The umpires bargaining association filed a grievance with the National Labor Relations Board (NLRB) in an attempt to ban QuesTec, but that grievance was dropped as part of the umpires 2005 contract negotiations with MLB. That settlement effectively ended any legal challenge to the possibility of computer's tracking balls and strikes. However, even though MLB relies on computer replay of out or safe calls as well as many other calls formerly the domain of the human eye of umpires, balls and strikes continue to be within the purview of the somewhat subjective eye of the humans in blue. How much longer that lasts remains to be seen.

If one thinks that the subjectivity in baseball rests solely with umpires, take a look at what the Baseball Writers Association of America (BBWAA) did to Ted Williams, the last big leaguer to hit higher than .400 for an entire season. That's right, the year Williams hit .406 for the Red Sox (1941) the MVP award, as voted by the BBWAA, went to the Yankees Joe DiMaggio. Of course, Joltin' Joe set the all time mark for hitting safely in fifty-six consecutive games that year, but did you know that during that stretch (May 15th through July 16th) Ted Williams actually had a higher batting average (.412 as compared to .408 for DiMaggio). In addition Williams bested Joe D. in runs scored and home runs. Only in runs batted in (RBI) did DiMaggio have a slight edge (125 to 120). If one applies 21st century statistical analysis to the 1941 season, Williams OPS (on base percentage plus his slugging percentage) was 1.287. That figure has only been bested by Barry Bonds (with something of an asterisk attached) and the singular slugging of Babe Ruth. DiMaggio's 1941 OPS was 1.083, certainly worthy, but a number that has been surpassed one hundred eighteen times in major league history.

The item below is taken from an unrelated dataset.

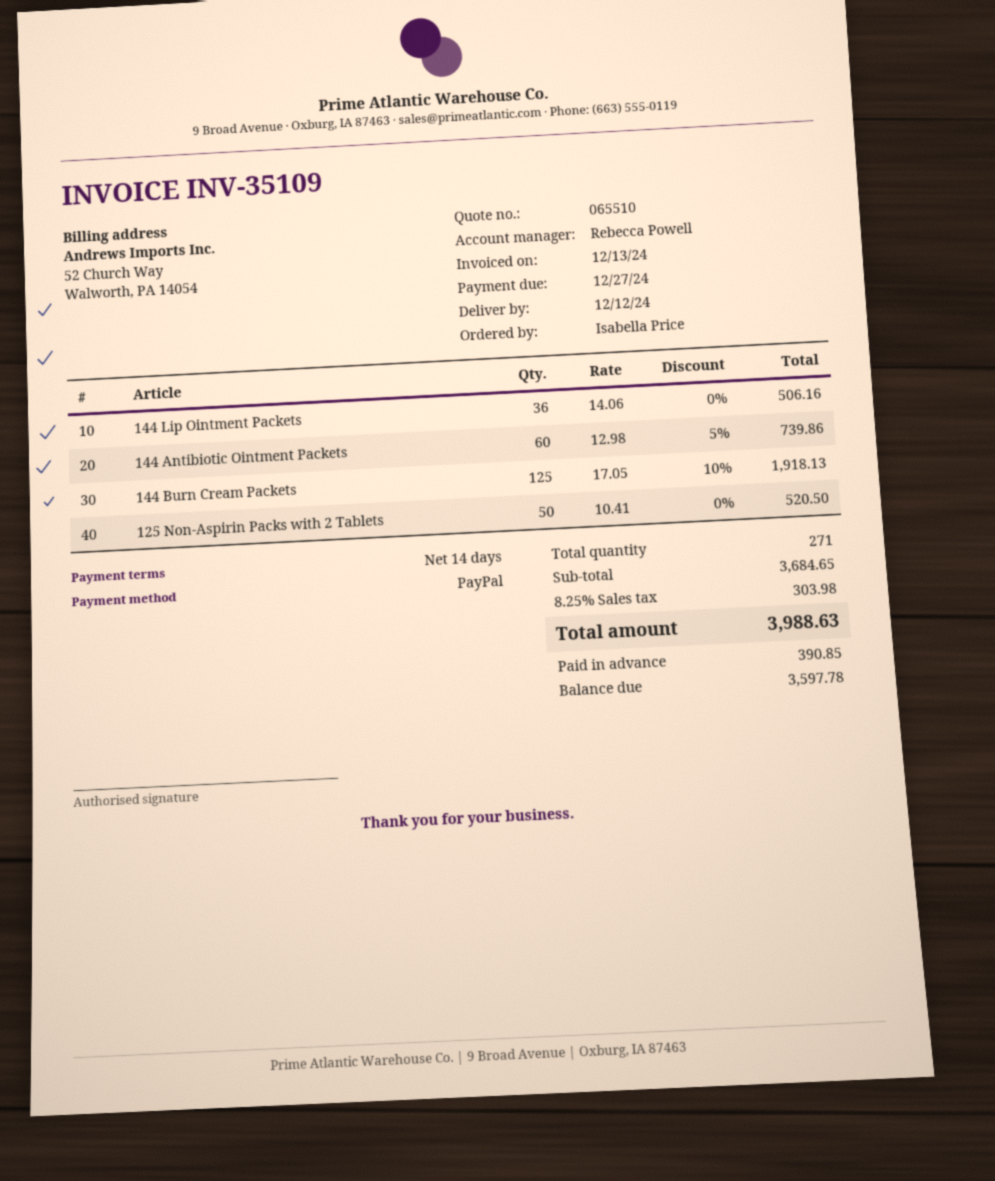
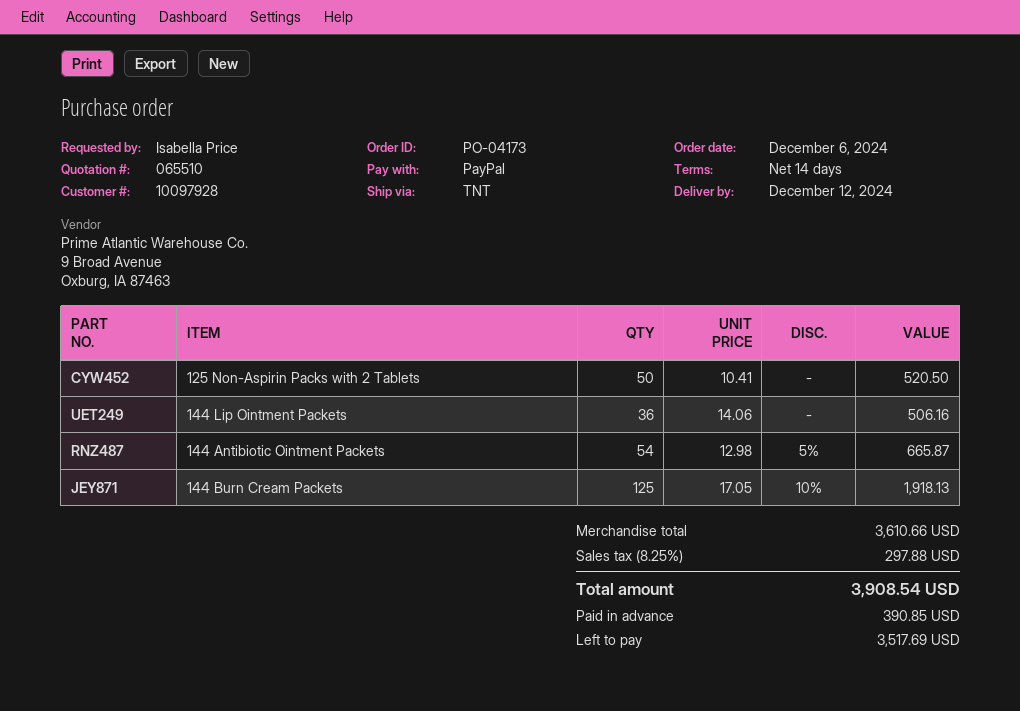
144 Antibiotic Ointment Packets: 60 x 12.98 - 5% = 739.86 -> 54 x 12.98 - 5% = 665.87
subtotal: 3684.65 -> 3610.66
tax: 8.25% = 303.98 -> 8.25% = 297.88
total: 3988.63 -> 3908.54
balance: 3597.78 -> 3517.69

If you think sportswriters have it in for Barry Bonds take a gander at what happened to Williams in 1942. In that season Williams led the American League in practically every hitting statistic ever invented: batting average, RBI, home runs, runs scored, slugging percentage, on base percentage, and more. Nevertheless the BBWAA gave the most valuable player (MVP) award to Yankee infielder Joe Gordon, who had a good season, but compared to Williams should have been an also ran at award time.

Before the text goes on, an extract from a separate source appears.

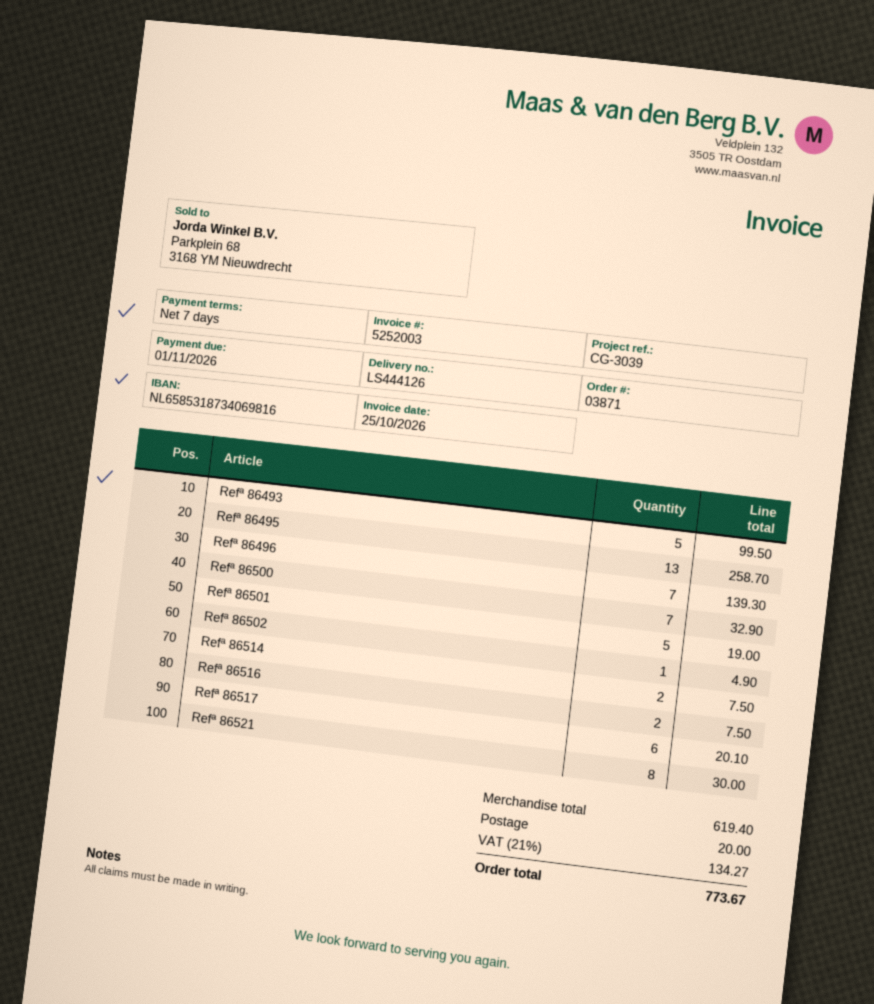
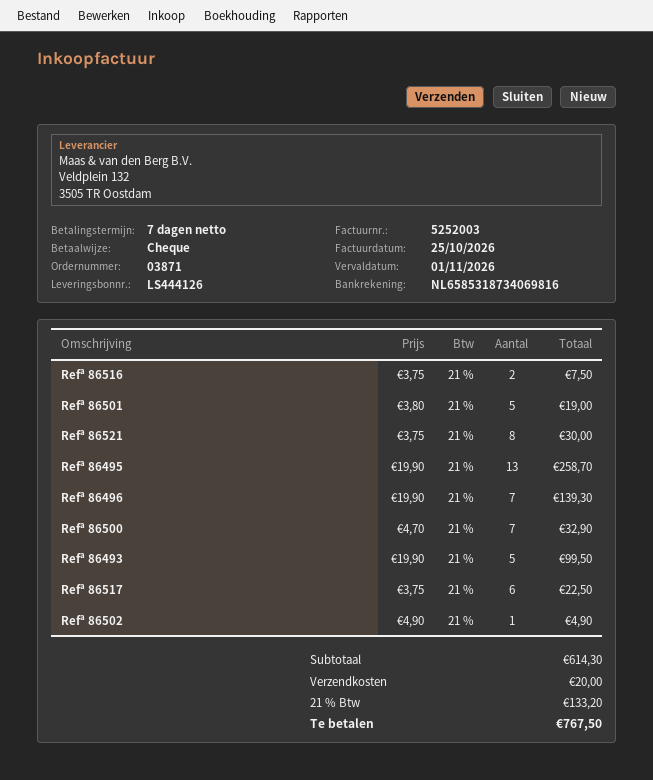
Refª 86514: 2 for 7.50 -> none
Refª 86517: 6 for 20.10 -> 6 for 22.50
subtotal: 619.40 -> 614.30
tax: 21% = 134.27 -> 21% = 133.20
total: 773.67 -> 767.50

Therein lies the beauty of baseball and its supreme American-ness. The numbers on the scoreboard continue to be unarguable, objective facts, but votes are based on extreme subjectivity.

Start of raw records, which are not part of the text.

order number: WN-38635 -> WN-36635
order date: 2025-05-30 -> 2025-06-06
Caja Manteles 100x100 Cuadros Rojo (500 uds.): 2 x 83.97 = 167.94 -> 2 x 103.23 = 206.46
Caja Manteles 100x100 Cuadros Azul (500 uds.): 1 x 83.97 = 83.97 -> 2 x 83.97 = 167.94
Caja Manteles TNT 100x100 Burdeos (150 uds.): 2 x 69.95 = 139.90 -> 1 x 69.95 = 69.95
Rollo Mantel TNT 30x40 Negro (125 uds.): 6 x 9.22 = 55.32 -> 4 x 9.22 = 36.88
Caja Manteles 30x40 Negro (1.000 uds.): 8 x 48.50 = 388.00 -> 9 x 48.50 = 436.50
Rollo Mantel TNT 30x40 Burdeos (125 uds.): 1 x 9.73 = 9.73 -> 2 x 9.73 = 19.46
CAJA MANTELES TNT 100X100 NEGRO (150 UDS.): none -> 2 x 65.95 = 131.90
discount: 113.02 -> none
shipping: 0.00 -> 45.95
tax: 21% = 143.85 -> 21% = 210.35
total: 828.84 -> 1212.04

(Every pitch is inside at malcolmmacdonaldoutlawford.com.)

2 Comments

  1. Lindy Peters December 9, 2017

    In 1957, many in baseball thought Williams should have won the AL MVP over Yankee great Mickey Mantle. Ted hit .388 and the Mick hit .365 that year. Some suggest the surly relationship Williams had with baseball’s elite press cost him the award. I think Mickey deserved it. Look-up who won the AL pennant that year.

  2. malcolmlorne December 9, 2017

    Mr. Peters is correct to point to 1957 as another year when Yankee fever dominated and Ted Williams haters ignored the statistical and eye of the beholder truth in voting for the American league MVP award. Williams not only had a significantly higher batting average, he also had four more homers, slugged over .730 (to Mantle’s .665), and had a higher on base percentage.